[Data to examine]
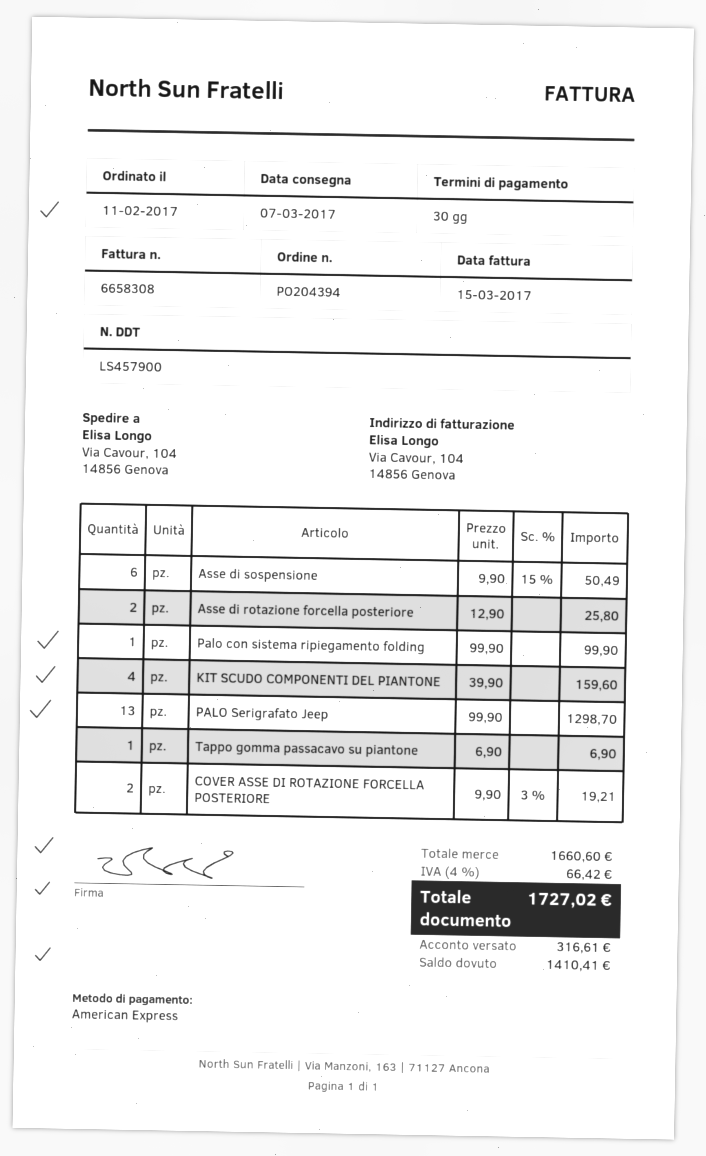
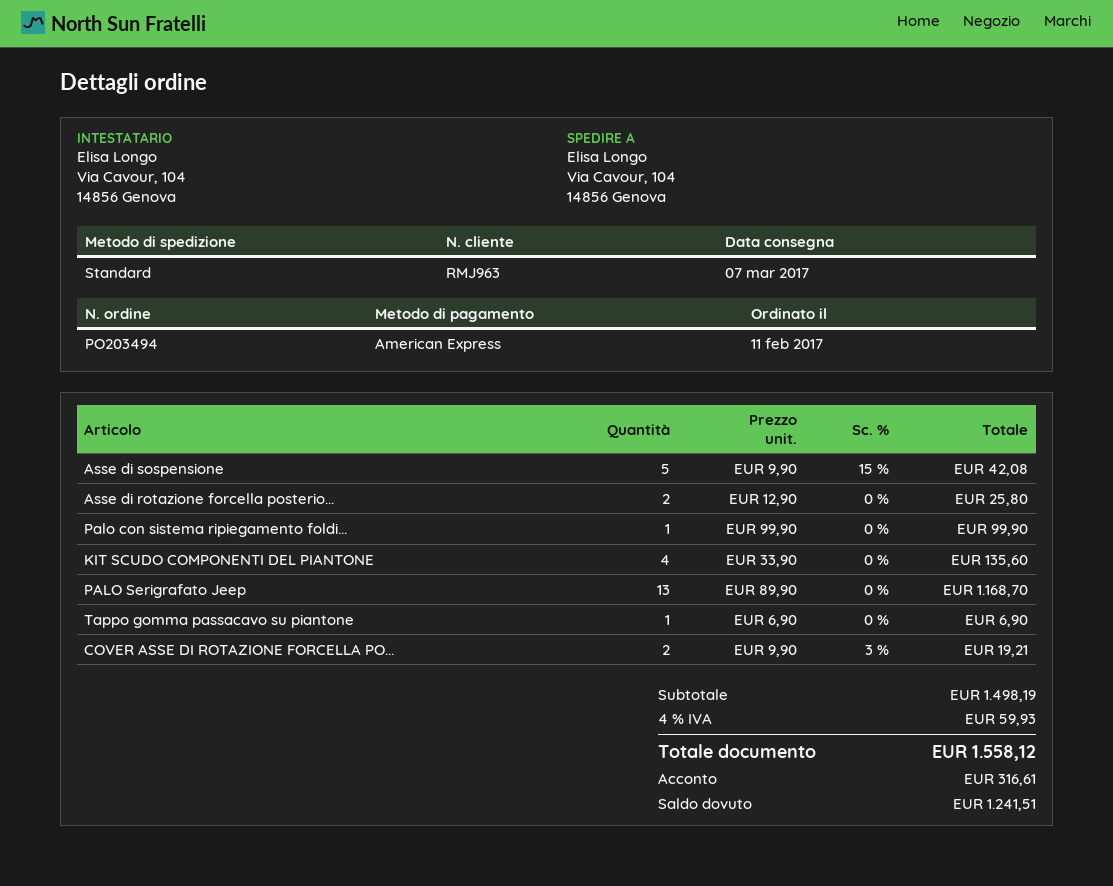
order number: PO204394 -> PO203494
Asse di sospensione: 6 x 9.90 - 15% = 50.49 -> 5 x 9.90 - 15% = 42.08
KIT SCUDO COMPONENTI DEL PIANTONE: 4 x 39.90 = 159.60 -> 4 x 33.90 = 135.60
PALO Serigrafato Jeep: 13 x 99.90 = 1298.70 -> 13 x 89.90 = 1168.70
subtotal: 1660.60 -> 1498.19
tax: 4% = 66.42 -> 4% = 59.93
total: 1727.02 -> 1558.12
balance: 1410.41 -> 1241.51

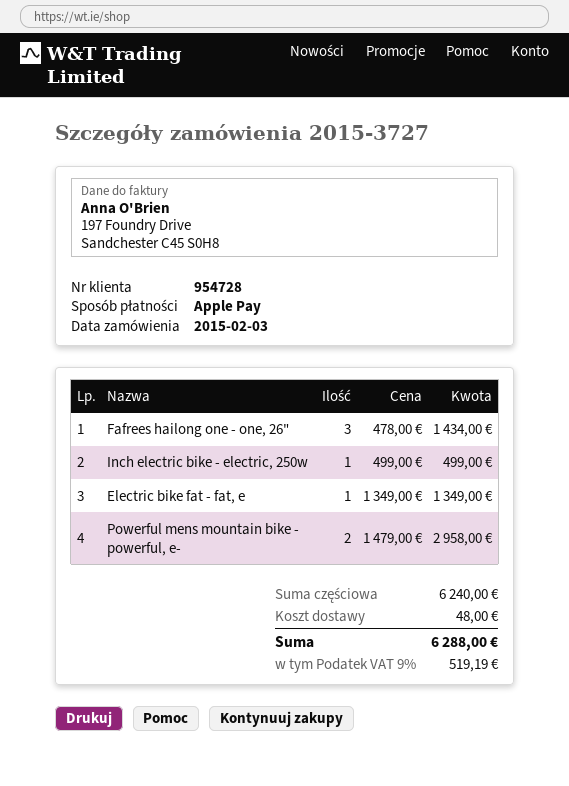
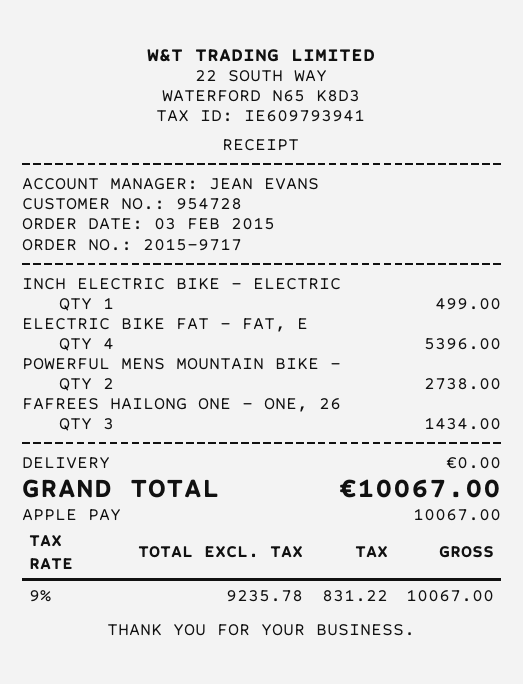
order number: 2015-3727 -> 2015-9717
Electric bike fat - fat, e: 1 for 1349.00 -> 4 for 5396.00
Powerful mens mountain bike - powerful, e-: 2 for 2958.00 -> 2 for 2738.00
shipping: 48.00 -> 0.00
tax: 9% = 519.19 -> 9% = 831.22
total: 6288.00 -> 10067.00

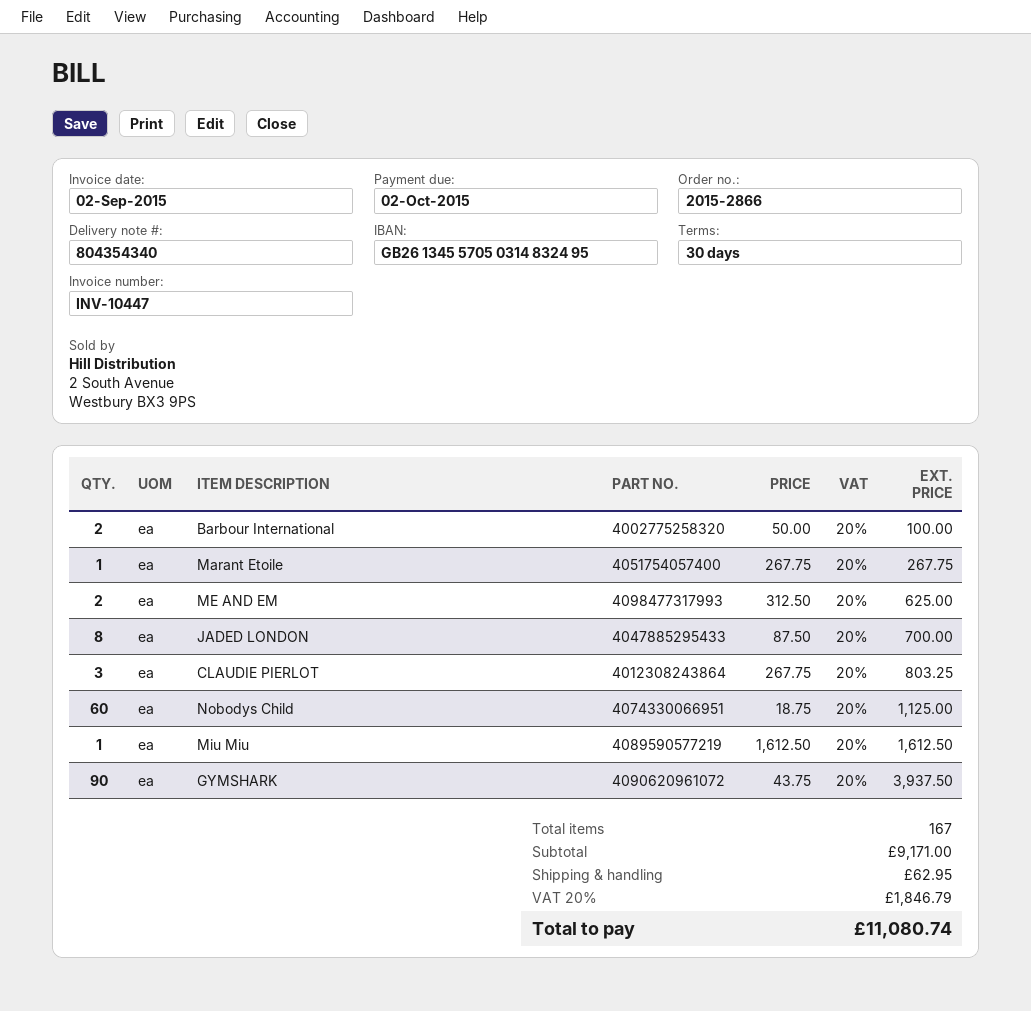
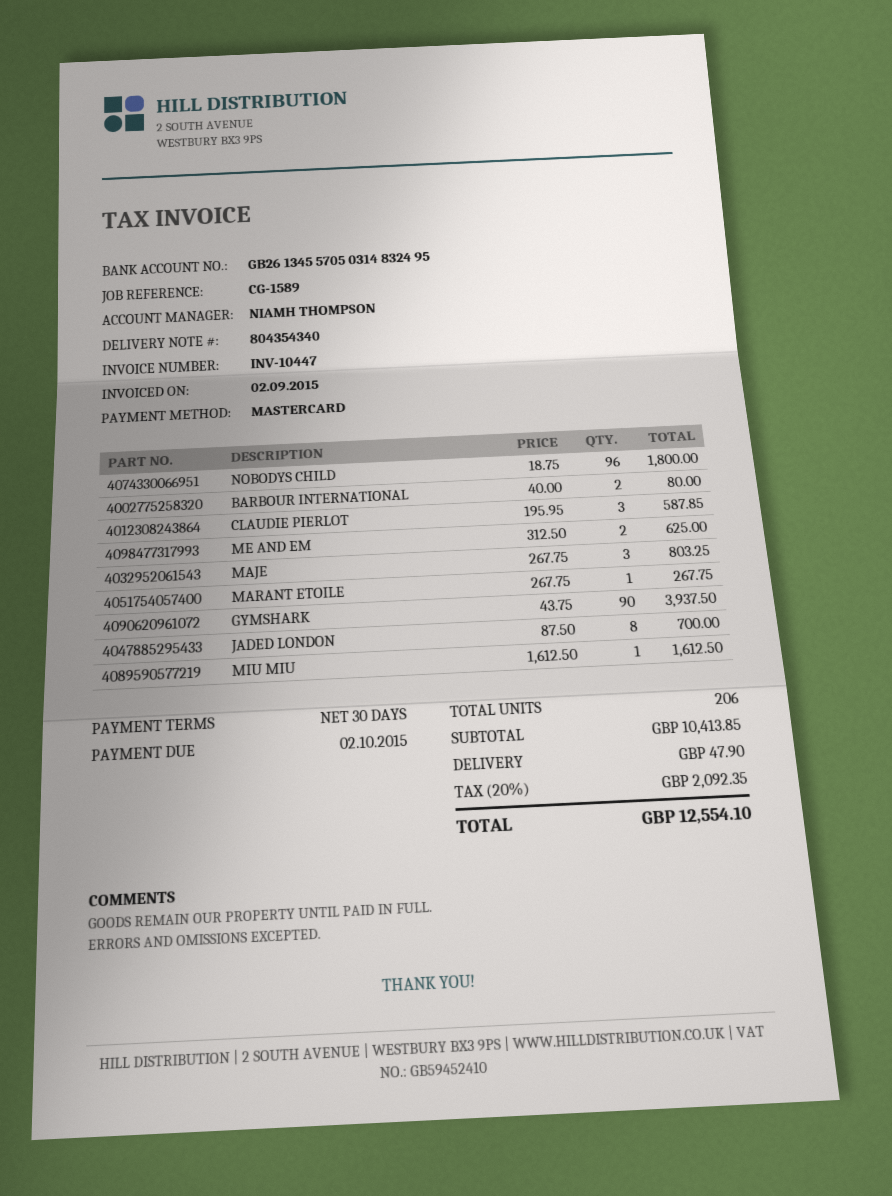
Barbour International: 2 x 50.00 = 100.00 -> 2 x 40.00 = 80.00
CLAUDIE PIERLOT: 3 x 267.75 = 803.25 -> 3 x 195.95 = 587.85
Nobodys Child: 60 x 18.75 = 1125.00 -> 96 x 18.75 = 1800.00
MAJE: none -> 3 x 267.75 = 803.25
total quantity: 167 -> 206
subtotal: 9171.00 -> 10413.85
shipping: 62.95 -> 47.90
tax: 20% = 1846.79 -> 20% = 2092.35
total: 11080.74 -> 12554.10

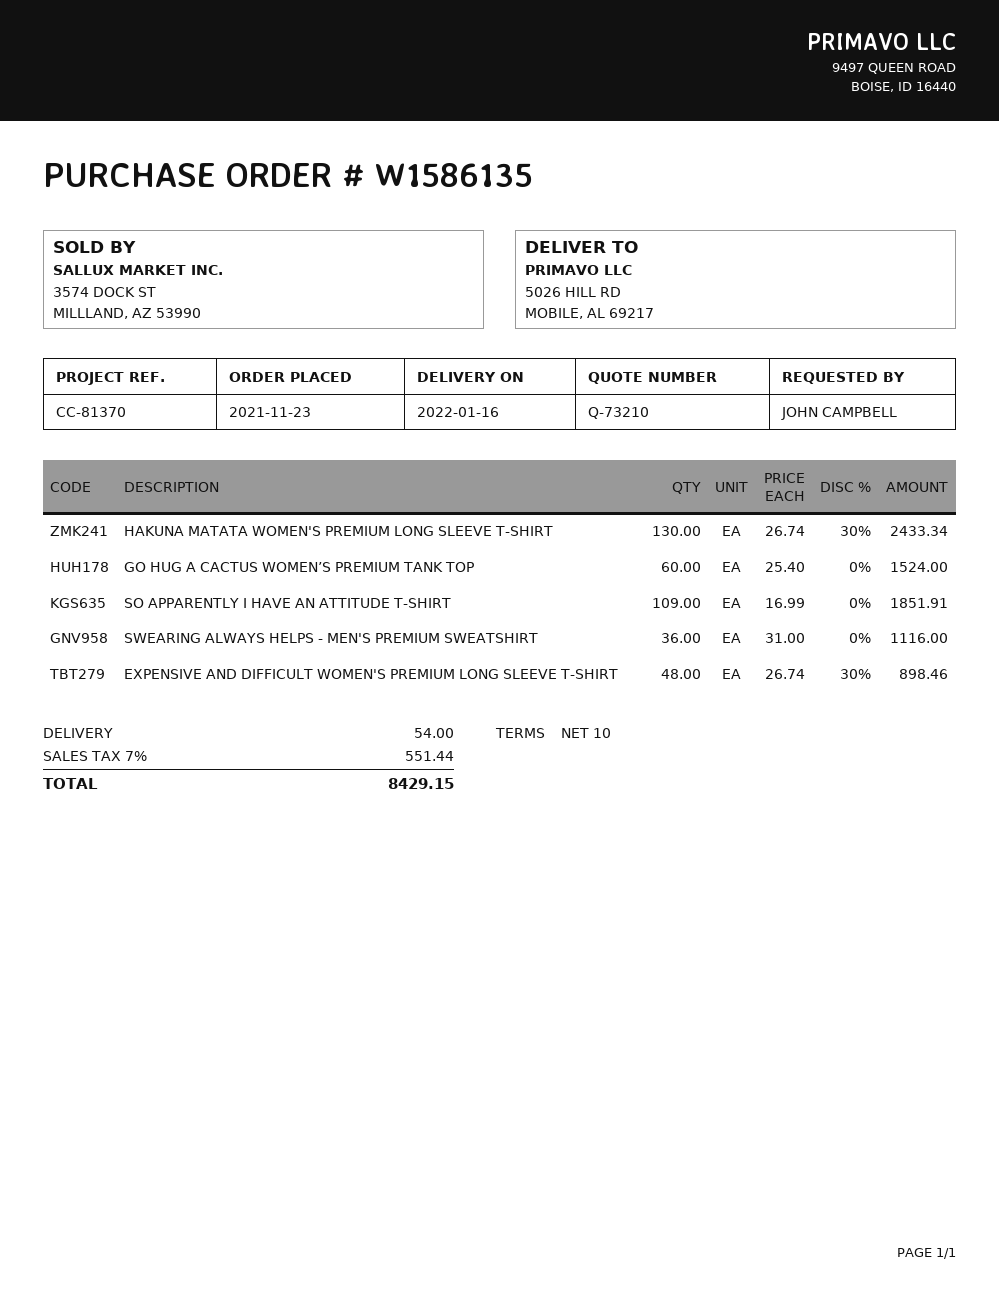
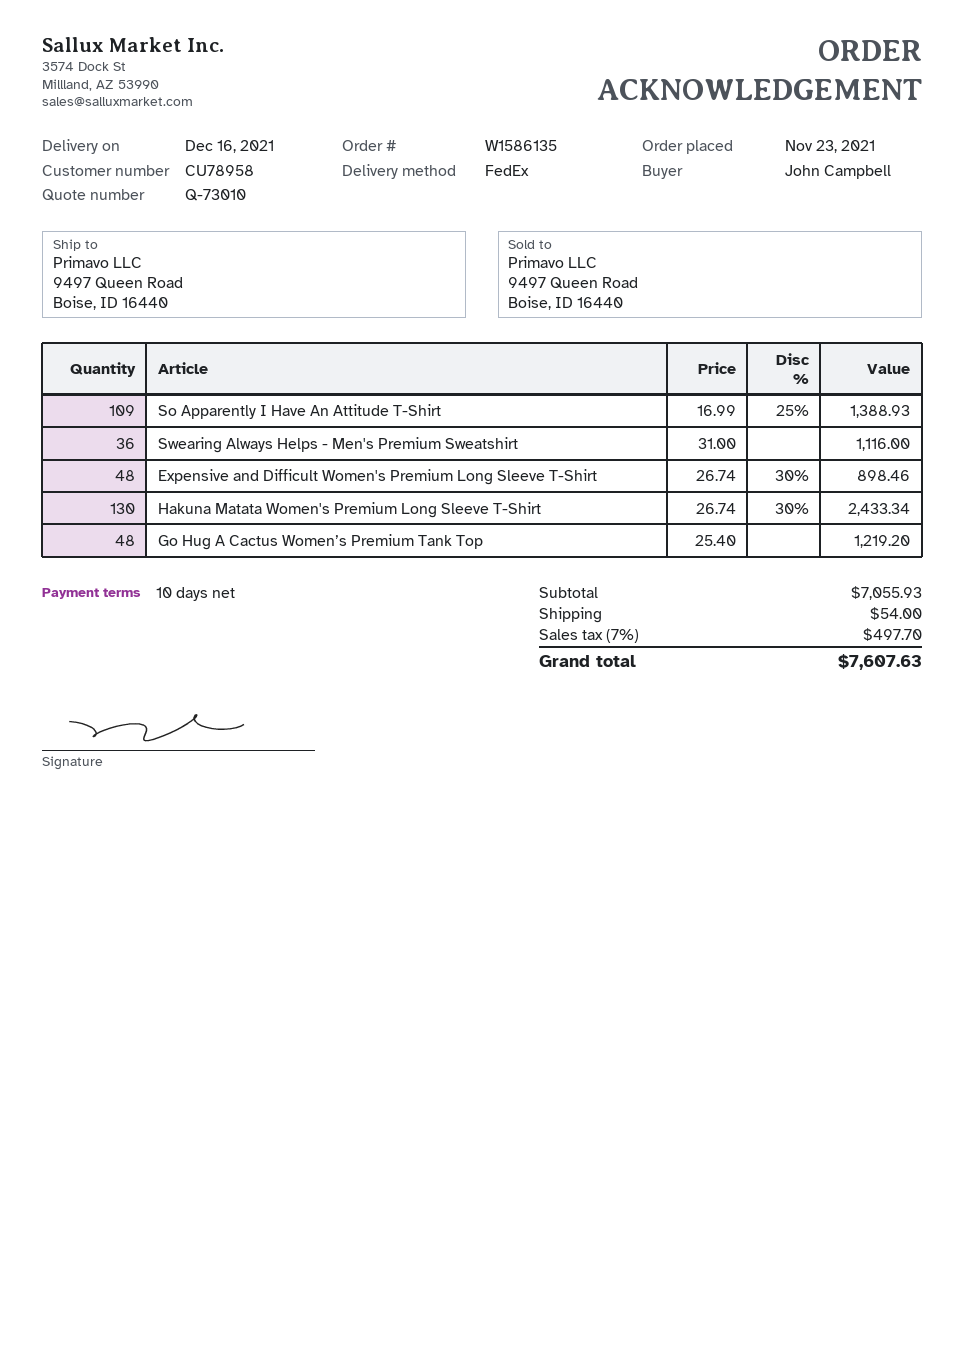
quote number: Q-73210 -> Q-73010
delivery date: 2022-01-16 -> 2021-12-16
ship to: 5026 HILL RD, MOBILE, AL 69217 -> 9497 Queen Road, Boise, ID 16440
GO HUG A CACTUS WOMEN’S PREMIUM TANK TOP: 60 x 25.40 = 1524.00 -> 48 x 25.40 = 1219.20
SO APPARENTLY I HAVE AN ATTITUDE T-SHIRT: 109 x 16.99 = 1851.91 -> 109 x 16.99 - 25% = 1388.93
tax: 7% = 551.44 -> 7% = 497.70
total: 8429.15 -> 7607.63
[/Data to examine]
• Action item: Set down the data above verbatim, omitting every image.

• Result:
order number: PO204394 -> PO203494
Asse di sospensione: 6 x 9.90 - 15% = 50.49 -> 5 x 9.90 - 15% = 42.08
KIT SCUDO COMPONENTI DEL PIANTONE: 4 x 39.90 = 159.60 -> 4 x 33.90 = 135.60
PALO Serigrafato Jeep: 13 x 99.90 = 1298.70 -> 13 x 89.90 = 1168.70
subtotal: 1660.60 -> 1498.19
tax: 4% = 66.42 -> 4% = 59.93
total: 1727.02 -> 1558.12
balance: 1410.41 -> 1241.51

order number: 2015-3727 -> 2015-9717
Electric bike fat - fat, e: 1 for 1349.00 -> 4 for 5396.00
Powerful mens mountain bike - powerful, e-: 2 for 2958.00 -> 2 for 2738.00
shipping: 48.00 -> 0.00
tax: 9% = 519.19 -> 9% = 831.22
total: 6288.00 -> 10067.00

Barbour International: 2 x 50.00 = 100.00 -> 2 x 40.00 = 80.00
CLAUDIE PIERLOT: 3 x 267.75 = 803.25 -> 3 x 195.95 = 587.85
Nobodys Child: 60 x 18.75 = 1125.00 -> 96 x 18.75 = 1800.00
MAJE: none -> 3 x 267.75 = 803.25
total quantity: 167 -> 206
subtotal: 9171.00 -> 10413.85
shipping: 62.95 -> 47.90
tax: 20% = 1846.79 -> 20% = 2092.35
total: 11080.74 -> 12554.10

quote number: Q-73210 -> Q-73010
delivery date: 2022-01-16 -> 2021-12-16
ship to: 5026 HILL RD, MOBILE, AL 69217 -> 9497 Queen Road, Boise, ID 16440
GO HUG A CACTUS WOMEN’S PREMIUM TANK TOP: 60 x 25.40 = 1524.00 -> 48 x 25.40 = 1219.20
SO APPARENTLY I HAVE AN ATTITUDE T-SHIRT: 109 x 16.99 = 1851.91 -> 109 x 16.99 - 25% = 1388.93
tax: 7% = 551.44 -> 7% = 497.70
total: 8429.15 -> 7607.63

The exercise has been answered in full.